Needless to say, it would.
In fact, he’s so engrossed in one of these conversations that he barely hears the first round of toasts Gertrude offers to Matisse. But when she mentions that one of the authors is Vivienne Gregsby, he abandons the German nobleman he’s speaking with and hurries to the dining room.
He feels a pleasant stirring as he eyes Paulien, remembering the months he courted her, her enthusiasm once he bedded her. She lusted for him then, and she lusts for him now. Your first is always your first.
He didn’t know she was a virgin when he approached her that day in London. All he knew was that the Mertens family was one of the wealthiest in Belgium, with social and financial connections all over the world—and that a Mertens daughter was on her own in the city, ripe
for the picking. The fact that she had never had sex before was an added bonus.
Even though he has a full beard, unstylishly long hair, a deep tan, and is wearing eyeglasses, he moves off into the shadows. This isn’t the right moment to let his presence be known.
Aside from feigned spontaneity when it suits his needs, he never makes a move without prior thought and planning. Now that he fully understands Paulien’s current situation and its resulting dilemmas, he knows precisely how he’s going to turn it to his advantage. In a week, maybe two, he’ll take his first step toward convincing her that what he wants is exactly what she wants.
26
Vivienne, 1926
“I cannot believe I did not notice before.” Henri’s hands scramble wildly over his disorderly worktable until he finds a tape measure. He kneels in front of the templates and lays the tape along the bottom. Muttering numbers to himself in French, he moves the measure beneath the canvases and then back to the templates.
Neither Vivienne nor Edwin needs to hear Henri’s conclusion. It’s obvious to the eye that the canvases are wider than the templates. By at least three feet.
Henri rocks back on his heels and closes his eyes. “The templates are 13.3 meters and the canvases are 14.4,” he says in a monotone. “This is impossible, and yet it is so.” He looks up at them. “I am sorry, Edwin. Vivienne. More sorry than you can ever know.”

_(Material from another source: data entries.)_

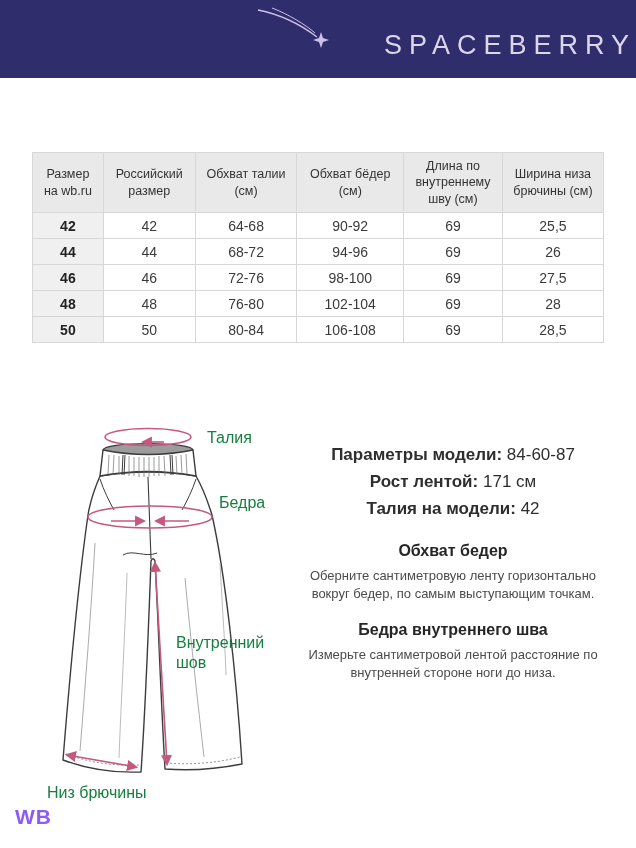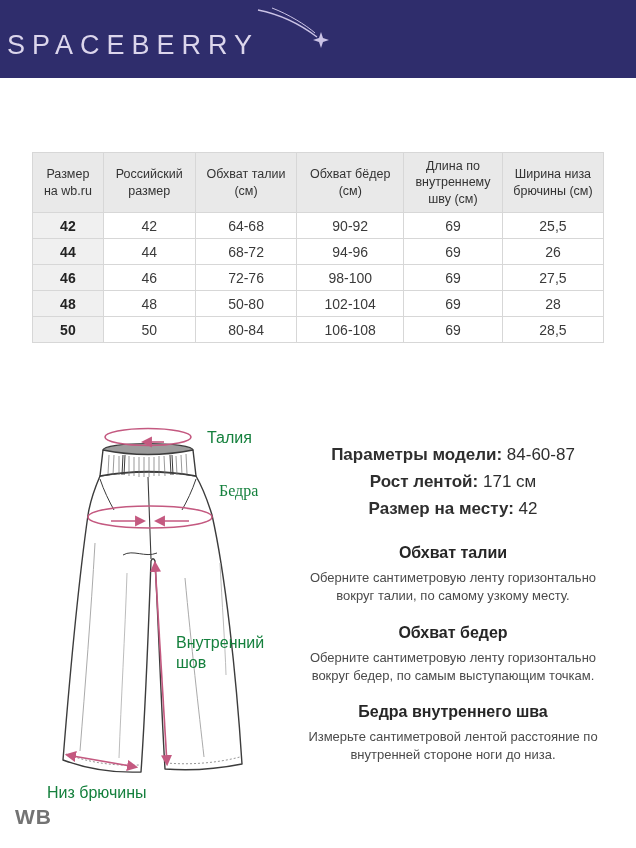--- a/index.html
+++ b/index.html
@@ -9,7 +9,7 @@
 
   
   .hdr { position:absolute; left:0; top:0; width:636px; height:78px; background:#2f2d6c; }
-  .brand { position:absolute; left:0; right:0; top:30px; text-align:left;
+  .brand { position:absolute; left:0; right:0; top:30px; text-align:right;
            color:#dcd6ec; font-size:27px; font-weight:400; letter-spacing:7px; text-indent:7px; }
   .comet { position:absolute; left:254px; top:4px; width:84px; height:46px; }
 

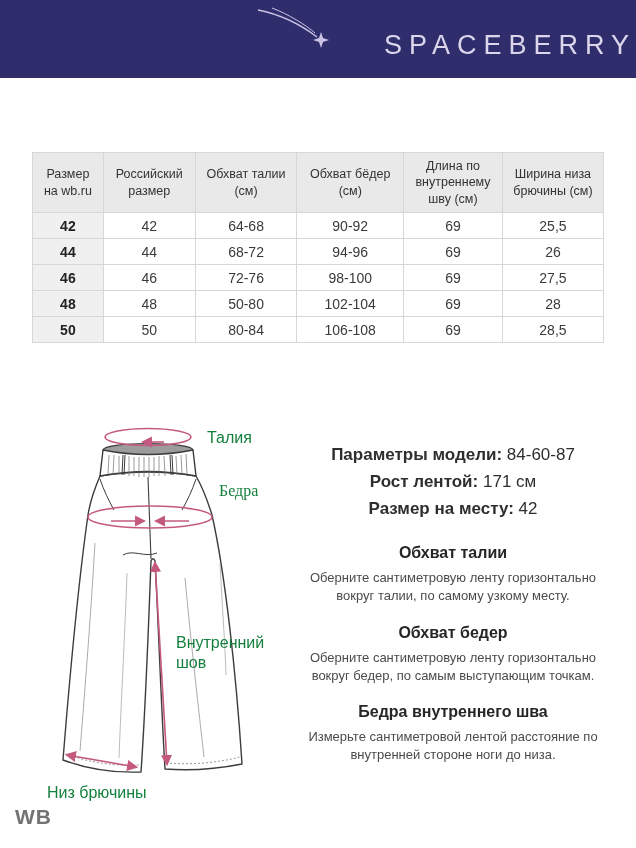--- a/index.html
+++ b/index.html
@@ -103,7 +103,7 @@
       <tr>
         <td class="first">48</td>
         <td>48</td>
-        <td>50-80</td>
+        <td>76-80</td>
         <td>102-104</td>
         <td>69</td>
         <td>28</td>

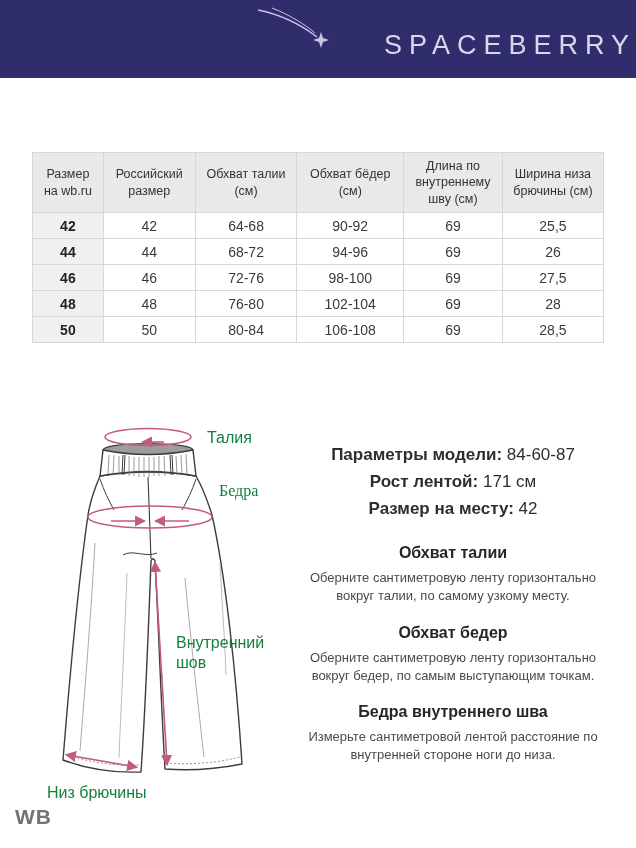--- a/index.html
+++ b/index.html
@@ -25,7 +25,7 @@
   .pants-svg { position:absolute; left:35px; top:413px; width:270px; height:375px; }
   .diagram-label { position:absolute; font-size:16px; font-weight:500; color:#15803d; line-height:20px; }
   .lbl-waist { left:207px; top:428px; }
-  .lbl-hips  { left:219px; top:481px;font-family:Liberation Serif, serif; }
+  .lbl-hips  { left:219px; top:493px; }
   .lbl-inseam{ left:176px; top:633px; width:96px; }
   .lbl-hem   { left:47px;  top:783px; }
 

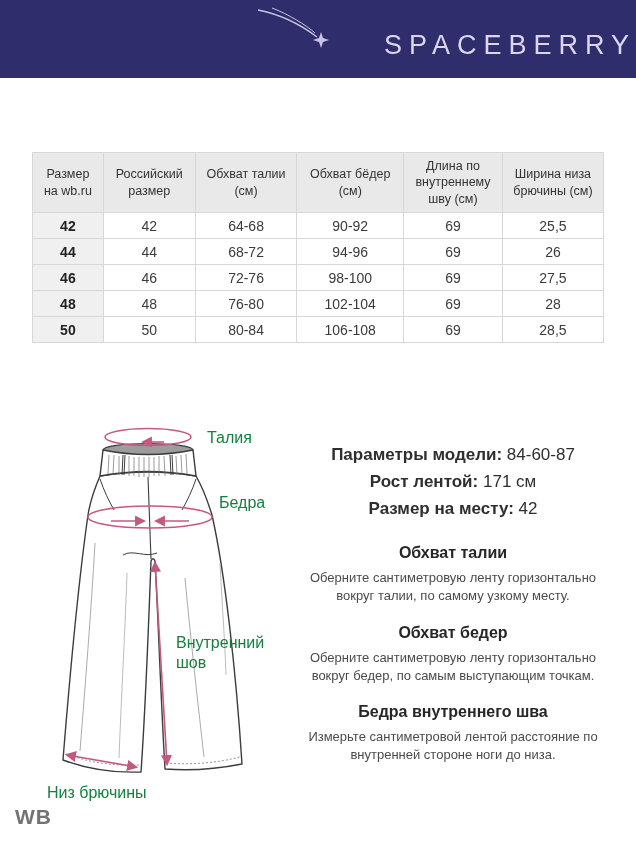--- a/index.html
+++ b/index.html
@@ -182,7 +182,7 @@
       <span>171 см</span>
     </div>
     <div class="model-line">
-      <span class="b">Размер на месту:</span>
+      <span class="b">Талия на модели:</span>
       <span>42</span>
     </div>
 

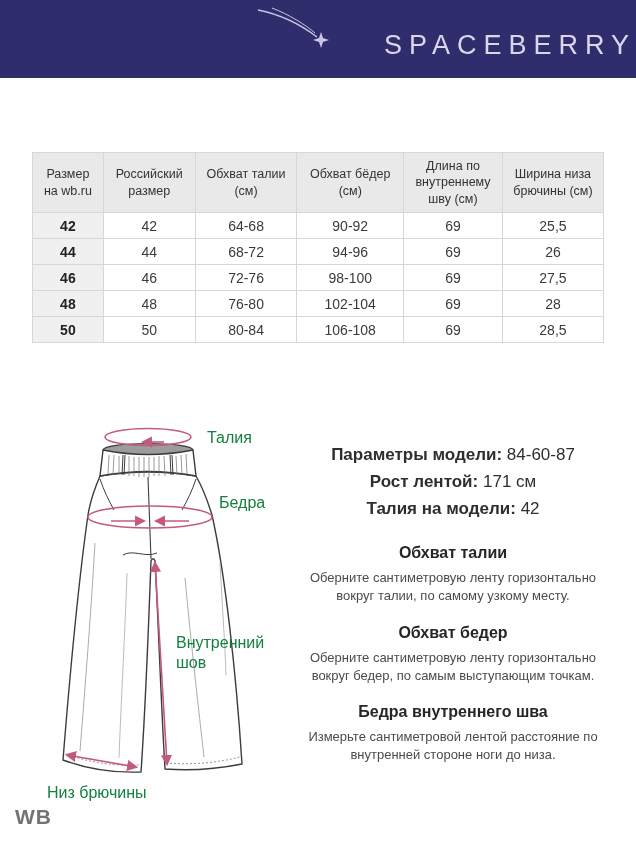--- a/index.html
+++ b/index.html
@@ -186,10 +186,6 @@
       <span>42</span>
     </div>
 
-    <div class="section">
-      <h3>Обхват талии</h3>
-      <p>Оберните сантиметровую ленту горизонтально вокруг талии, по самому узкому месту.</p>
-    </div>
     <div class="section s2">
       <h3>Обхват бедер</h3>
       <p>Оберните сантиметровую ленту горизонтально вокруг бедер, по самым выступающим точкам.</p>

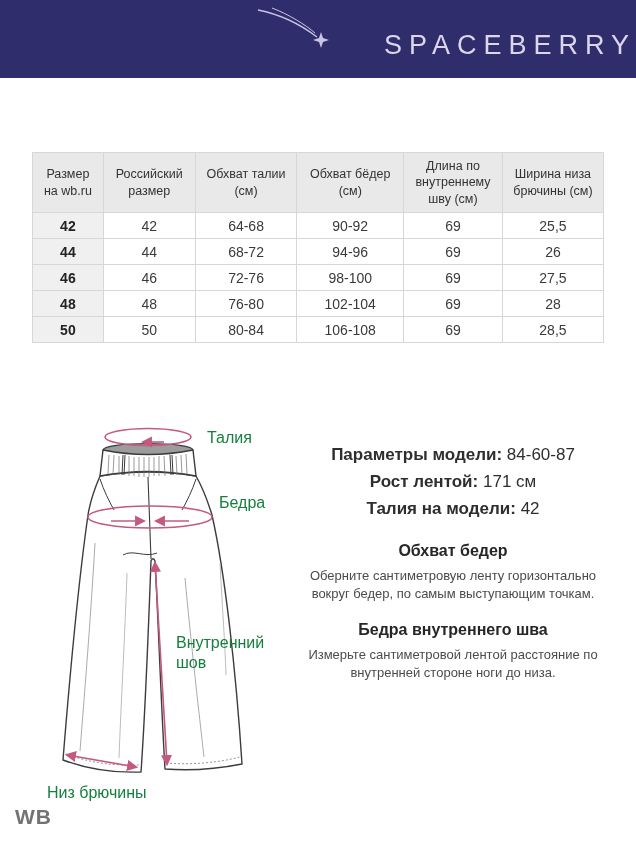--- a/index.html
+++ b/index.html
@@ -40,7 +40,7 @@
 
   
   .wb { position:absolute; left:15px; top:805px; font-size:21px; font-weight:700;
-        letter-spacing:1px; color:#737373; }
+        letter-spacing:1px; color:#8b5cf6; }
 </style>
 </head>
 <body>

Without a word, she and Edwin take hold of the ends of the tape and double-check Henri’s figures. There’s no mistake, or rather, there’s been a disastrous mistake.
“It must have been the inches and feet,” Henri says. “The conversion to meters . . . when we cut the canvases. Somehow it was miscalculated . . .”
Vivienne leans over and puts her arms around him. “You’ll fix it,” she tells him. “You created it once, you can create it again. You can redo it, reshape it, fit it to the new volume. Who knows? Maybe it’ll be better.”